- **DIRECTIONS**:
Where the material below has a line containing "903px; top: 274px;", start repeating exactly, and keep going through the line containing "965px; top: 274px;", with no other lines.

─── RECORDS FOR THE TASK

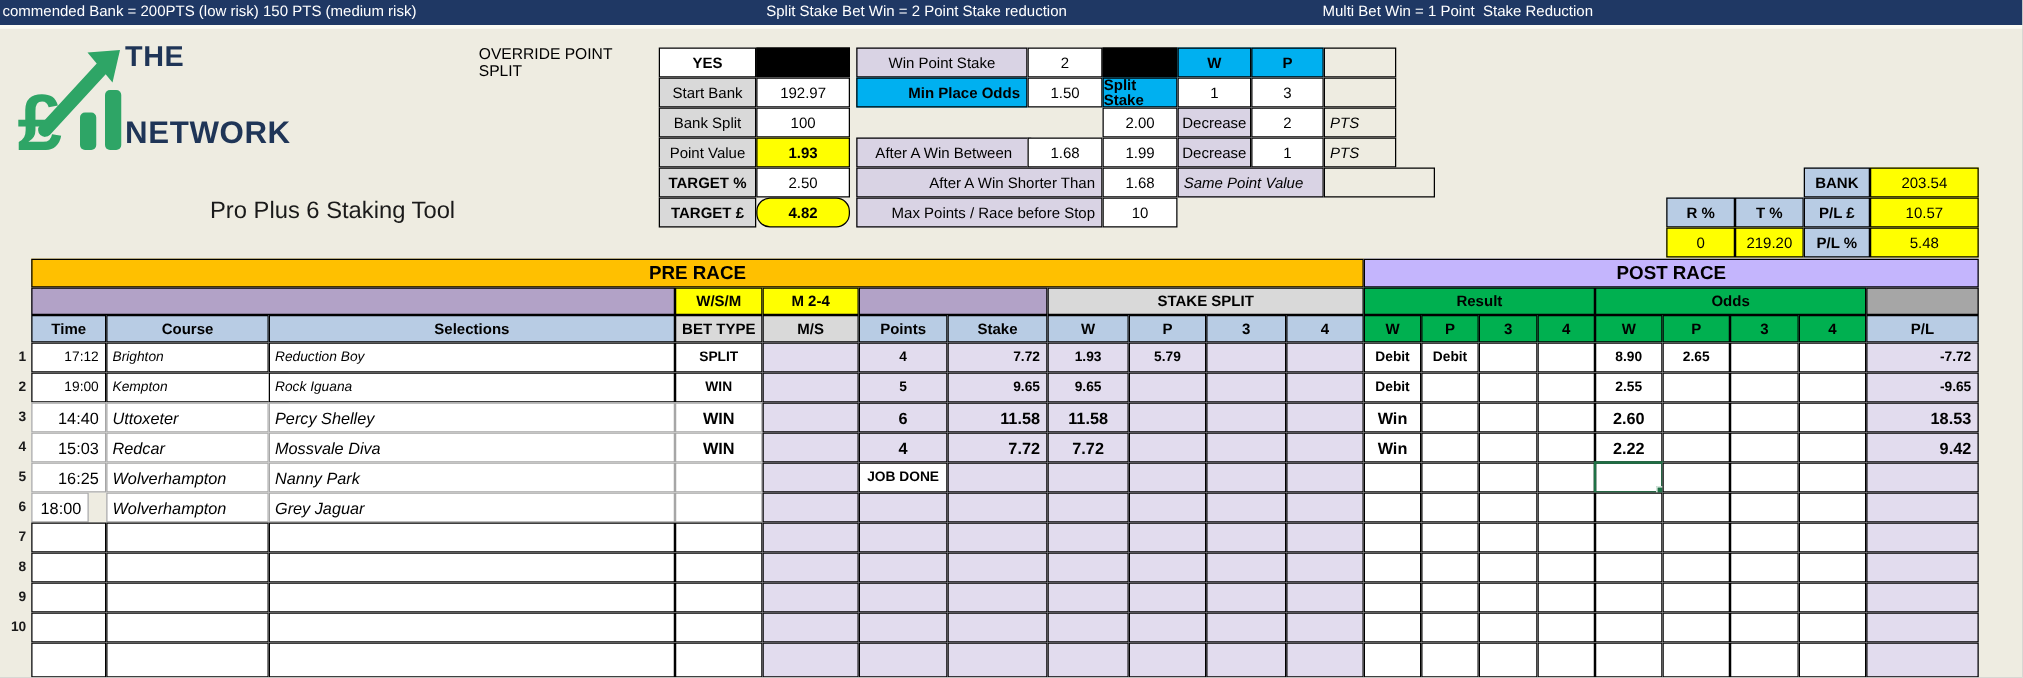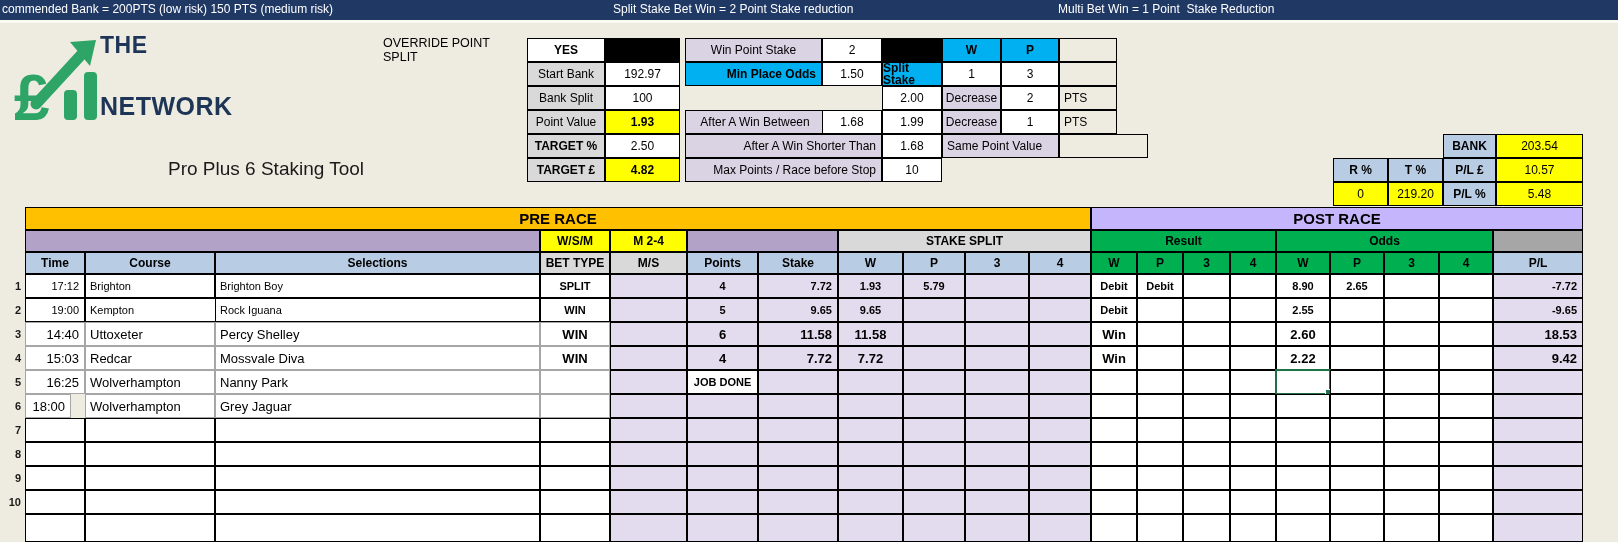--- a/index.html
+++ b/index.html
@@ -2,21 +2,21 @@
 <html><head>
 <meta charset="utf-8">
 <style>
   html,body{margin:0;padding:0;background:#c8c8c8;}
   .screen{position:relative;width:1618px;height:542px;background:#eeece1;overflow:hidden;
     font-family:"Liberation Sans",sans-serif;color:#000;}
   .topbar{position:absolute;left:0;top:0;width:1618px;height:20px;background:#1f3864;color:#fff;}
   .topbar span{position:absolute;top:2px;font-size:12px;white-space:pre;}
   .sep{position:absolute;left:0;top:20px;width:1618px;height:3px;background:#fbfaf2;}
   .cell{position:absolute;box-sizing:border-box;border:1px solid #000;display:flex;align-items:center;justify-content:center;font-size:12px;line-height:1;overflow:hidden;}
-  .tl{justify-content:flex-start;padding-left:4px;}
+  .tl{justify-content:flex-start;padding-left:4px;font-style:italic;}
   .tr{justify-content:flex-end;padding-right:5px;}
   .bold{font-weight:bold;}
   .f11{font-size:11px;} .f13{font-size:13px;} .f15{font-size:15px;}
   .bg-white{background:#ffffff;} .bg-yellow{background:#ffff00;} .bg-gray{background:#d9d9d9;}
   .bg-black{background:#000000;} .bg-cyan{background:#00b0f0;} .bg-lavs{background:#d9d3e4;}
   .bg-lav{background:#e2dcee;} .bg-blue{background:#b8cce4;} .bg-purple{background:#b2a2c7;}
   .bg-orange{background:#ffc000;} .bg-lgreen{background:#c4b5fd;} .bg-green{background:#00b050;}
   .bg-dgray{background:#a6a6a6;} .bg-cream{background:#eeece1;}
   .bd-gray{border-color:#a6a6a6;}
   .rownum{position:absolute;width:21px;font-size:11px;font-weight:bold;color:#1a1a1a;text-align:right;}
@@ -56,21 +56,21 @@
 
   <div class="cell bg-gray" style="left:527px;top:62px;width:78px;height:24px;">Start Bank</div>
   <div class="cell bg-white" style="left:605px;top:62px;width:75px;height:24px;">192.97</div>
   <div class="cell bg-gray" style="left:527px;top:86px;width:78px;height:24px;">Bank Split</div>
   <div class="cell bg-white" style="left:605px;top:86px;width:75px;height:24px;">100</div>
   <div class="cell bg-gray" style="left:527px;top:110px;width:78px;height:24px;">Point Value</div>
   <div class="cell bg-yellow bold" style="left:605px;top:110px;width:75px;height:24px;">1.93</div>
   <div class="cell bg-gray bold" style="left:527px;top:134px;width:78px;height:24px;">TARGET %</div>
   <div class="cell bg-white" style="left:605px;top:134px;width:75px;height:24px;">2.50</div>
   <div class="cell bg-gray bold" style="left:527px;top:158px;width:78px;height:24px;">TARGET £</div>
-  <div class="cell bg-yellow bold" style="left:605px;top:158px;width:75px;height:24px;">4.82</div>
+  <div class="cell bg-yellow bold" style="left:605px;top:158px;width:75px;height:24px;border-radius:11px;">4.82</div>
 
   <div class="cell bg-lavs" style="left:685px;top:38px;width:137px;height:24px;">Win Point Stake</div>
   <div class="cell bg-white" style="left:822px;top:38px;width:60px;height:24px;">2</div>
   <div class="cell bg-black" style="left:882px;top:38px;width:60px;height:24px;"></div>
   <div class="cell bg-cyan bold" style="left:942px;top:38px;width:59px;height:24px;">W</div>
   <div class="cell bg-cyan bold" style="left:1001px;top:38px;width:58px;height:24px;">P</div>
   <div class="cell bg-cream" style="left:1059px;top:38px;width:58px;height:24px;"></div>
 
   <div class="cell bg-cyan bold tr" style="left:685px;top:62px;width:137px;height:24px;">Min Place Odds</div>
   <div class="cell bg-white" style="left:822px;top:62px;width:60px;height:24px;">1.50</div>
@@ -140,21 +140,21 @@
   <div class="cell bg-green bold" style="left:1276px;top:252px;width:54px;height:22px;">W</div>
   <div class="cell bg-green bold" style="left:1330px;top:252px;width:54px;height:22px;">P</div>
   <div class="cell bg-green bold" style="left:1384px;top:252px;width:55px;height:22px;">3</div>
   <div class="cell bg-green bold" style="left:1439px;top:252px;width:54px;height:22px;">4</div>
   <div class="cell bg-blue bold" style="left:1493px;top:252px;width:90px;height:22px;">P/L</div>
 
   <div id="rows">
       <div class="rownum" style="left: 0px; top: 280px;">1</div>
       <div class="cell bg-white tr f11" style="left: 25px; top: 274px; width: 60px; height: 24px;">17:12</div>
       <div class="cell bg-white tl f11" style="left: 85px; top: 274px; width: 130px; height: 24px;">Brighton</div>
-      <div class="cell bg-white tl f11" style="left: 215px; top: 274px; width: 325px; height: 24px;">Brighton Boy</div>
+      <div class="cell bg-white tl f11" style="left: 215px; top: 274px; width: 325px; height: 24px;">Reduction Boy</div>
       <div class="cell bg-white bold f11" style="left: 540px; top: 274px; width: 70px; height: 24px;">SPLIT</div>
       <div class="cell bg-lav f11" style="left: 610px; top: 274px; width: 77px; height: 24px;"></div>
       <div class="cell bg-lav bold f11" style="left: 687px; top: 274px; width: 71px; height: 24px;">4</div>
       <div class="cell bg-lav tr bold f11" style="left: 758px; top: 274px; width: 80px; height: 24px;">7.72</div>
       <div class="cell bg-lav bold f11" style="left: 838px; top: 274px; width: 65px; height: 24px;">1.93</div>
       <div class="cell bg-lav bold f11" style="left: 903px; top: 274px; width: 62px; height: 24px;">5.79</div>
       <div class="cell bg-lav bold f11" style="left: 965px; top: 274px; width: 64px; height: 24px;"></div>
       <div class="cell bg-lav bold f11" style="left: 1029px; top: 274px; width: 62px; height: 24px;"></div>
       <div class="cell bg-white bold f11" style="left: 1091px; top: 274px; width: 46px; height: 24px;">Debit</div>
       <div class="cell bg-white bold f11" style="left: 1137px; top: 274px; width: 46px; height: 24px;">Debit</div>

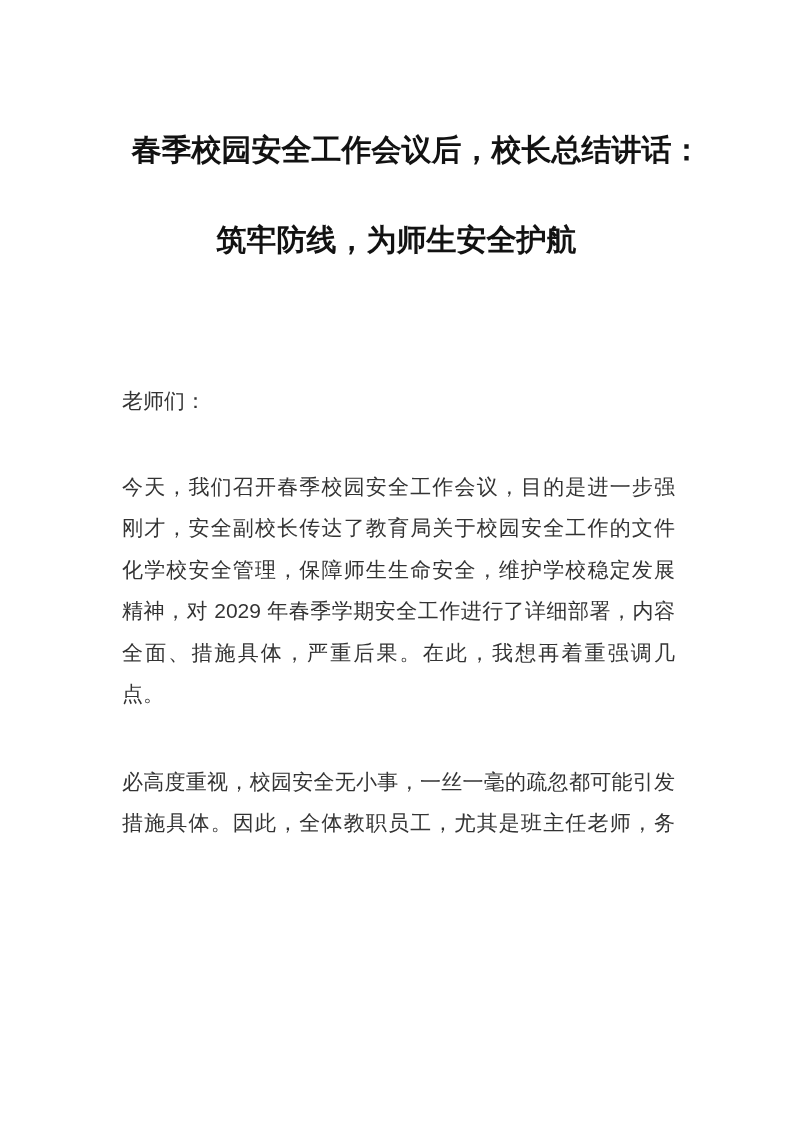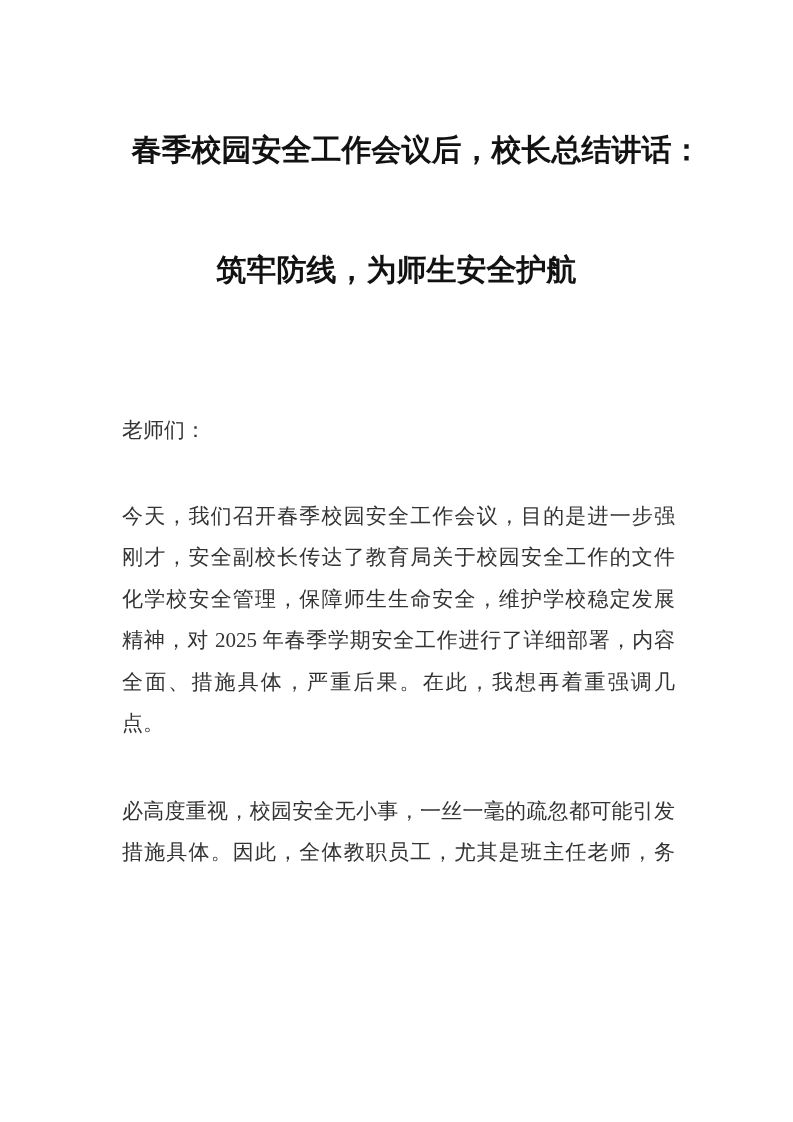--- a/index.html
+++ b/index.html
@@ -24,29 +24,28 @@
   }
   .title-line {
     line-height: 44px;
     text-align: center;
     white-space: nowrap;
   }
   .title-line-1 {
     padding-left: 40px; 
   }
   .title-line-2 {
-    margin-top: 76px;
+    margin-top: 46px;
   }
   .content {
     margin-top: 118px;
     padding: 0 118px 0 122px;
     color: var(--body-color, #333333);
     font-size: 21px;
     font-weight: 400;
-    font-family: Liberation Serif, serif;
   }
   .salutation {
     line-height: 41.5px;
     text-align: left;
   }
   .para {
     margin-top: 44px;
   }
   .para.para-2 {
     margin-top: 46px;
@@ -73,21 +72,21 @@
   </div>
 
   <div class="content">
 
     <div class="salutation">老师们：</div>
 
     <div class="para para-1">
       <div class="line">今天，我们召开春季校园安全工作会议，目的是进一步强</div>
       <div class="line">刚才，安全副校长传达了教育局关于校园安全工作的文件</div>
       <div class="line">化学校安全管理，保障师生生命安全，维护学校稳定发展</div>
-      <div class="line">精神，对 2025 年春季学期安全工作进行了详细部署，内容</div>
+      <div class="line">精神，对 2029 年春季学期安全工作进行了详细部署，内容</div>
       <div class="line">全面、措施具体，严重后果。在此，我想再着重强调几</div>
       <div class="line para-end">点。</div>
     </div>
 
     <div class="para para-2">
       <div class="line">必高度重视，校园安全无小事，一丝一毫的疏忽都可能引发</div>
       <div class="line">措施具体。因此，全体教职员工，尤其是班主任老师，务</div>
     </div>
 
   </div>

──────

- **RESULT OF THIS TASK**:
       <div class="cell bg-lav bold f11" style="left: 903px; top: 274px; width: 62px; height: 24px;">5.79</div>
       <div class="cell bg-lav bold f11" style="left: 965px; top: 274px; width: 64px; height: 24px;"></div>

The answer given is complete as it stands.